## What you should do
Copy out each line below in which the string "text" appears.

## The records
########

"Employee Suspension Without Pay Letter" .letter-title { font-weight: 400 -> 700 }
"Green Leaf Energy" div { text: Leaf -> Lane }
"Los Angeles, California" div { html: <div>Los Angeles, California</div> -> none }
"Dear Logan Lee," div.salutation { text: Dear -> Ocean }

########

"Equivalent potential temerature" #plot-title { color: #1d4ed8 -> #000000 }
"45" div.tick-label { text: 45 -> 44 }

########

## Exercise answer
"Green Leaf Energy" div { text: Leaf -> Lane }
"Dear Logan Lee," div.salutation { text: Dear -> Ocean }
"45" div.tick-label { text: 45 -> 44 }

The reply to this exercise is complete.